4. Relationality, Relationship, and Indigenous Perspectives
An eco-centrist reality considers that humanity is deeply entwined in the material world and in ecosystems that sustain all life. Life organises itself in networks, an everchanging pattern of connections—of relationships [54]. Indigenous ways of being [55], for example, are still embedded in eco-centrism and profound ecological awareness. Posthumanism and new materialism stress that there is a fundamental interconnectedness between all forms of matter. Indigenous scholars would claim that this is not, in fact, something new, but has been fundamental to many Indigenous cultures intuitively. Tailbear [56] (p. 191), for example, considers this Indigenous understanding as ‘a framework that posits social relations not only between humans and “animals”, but also between humans and “energy”, “spirits”, “rocks”, and “stars”.’ She goes on to say that this is an ‘Indigenous metaphysic: an understanding of the intimate knowing relatedness of all things’.
To counter understandings of relationship and relationality always being expressed in Eurocentric terms, there is a need to listen to those who have instinctively had close relationship with ecology or ‘Country’. In Aboriginal English, for example, ‘Country’ has particular usage—it ‘encompasses the seas, waters, rocks, animals, winds and all the beings that exist in and make up a place, including people’ [57].

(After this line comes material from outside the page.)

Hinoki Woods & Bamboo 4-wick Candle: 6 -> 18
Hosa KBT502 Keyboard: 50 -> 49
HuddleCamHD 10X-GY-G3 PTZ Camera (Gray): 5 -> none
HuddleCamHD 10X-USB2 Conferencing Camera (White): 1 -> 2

Referencing Indigenous scholars, however, raises important ethical issues, risking instrumentalizing those views to fit pre-existing arguments, rather than engaging with Indigenous knowledge systems. Tuck and Yang [58], for example, raise their concerns over appearing inclusive without genuinely appreciating Indigenous sovereignty and decolonization. It is important in a paper such as this to draw the reader’s attention to the vital importance of engaging with the work of Indigenous writers such as Wahinkpe Topa (Four Arrows) and Narvaez [59] who
emphasize our deep need to move away from the dominant Western paradigm—one that dictates we live without strong social purpose, fails to honor the earth as sacred, leads with the head while ignoring the heart, and places individual “rights” over collective responsibility. Restoring the Kinship Worldview is rooted in an Indigenous vision and strong social purpose that sees all life forms as sacred and sentient—that honors the wisdom of the heart and grants equal standing to rights and responsibilities.

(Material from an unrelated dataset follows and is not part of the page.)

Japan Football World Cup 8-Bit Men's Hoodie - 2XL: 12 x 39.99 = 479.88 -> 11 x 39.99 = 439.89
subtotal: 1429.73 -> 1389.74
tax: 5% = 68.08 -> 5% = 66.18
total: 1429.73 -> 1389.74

This ecological assemblage represents more than relationality; it represents a true relationship and a state of being with rather than knowing that and, for me, helps me to understand why I have intuitively felt that, if ecology is to mean something in terms of caring for, and knowing about, then the aesthetic dimension is the transition point between relationality and relationship—hence aesthoecology. Aesthoecology is the entanglement that helps us to better understand this transformation—the paradox of a complex assemblage of planetary objects and mechanisms and a ‘biosphere as it is experienced and lived in from within by the intelligent body—by the attentive human animal who is entirely a part of the world that he, or she, experiences’ [10] (p. 65). I believe it is a paradoxical interplay between the two—the first a relationality, the second a relationship, not one or the other.
Interestingly, Tynan [60] talks of relationality not being easy for Indigenous peoples and the idea of relationality as connection. She continues as follows:
Indigenous identity is defined by relationships, primarily with Country, which is often portrayed with mystique and romanticism. However, connection to country also means connecting to unwanted messages, like feeling the grief of Country when she is burning or hurting. Relationality with Country and relationality as an ethos means being prepared to listen to messages we may not want or expect to hear. Relationality, being in good relation, is being willing to cop a mouthful of flies and sand in eyes.
[60] (p. 599)
Indigenous perspectives on relationality and on our relationship with the environment, which emphasise interconnectedness and respect for ecosystems, highlight the value of Indigenous knowledge in addressing ecological change and offering a different world perspective for sustainable living and relational thinking. Indigenous communities, in protecting biodiversity through their approaches to land and species, offer valuable insights into ontologies and epistemologies that diverge from normalised Western ways of thinking.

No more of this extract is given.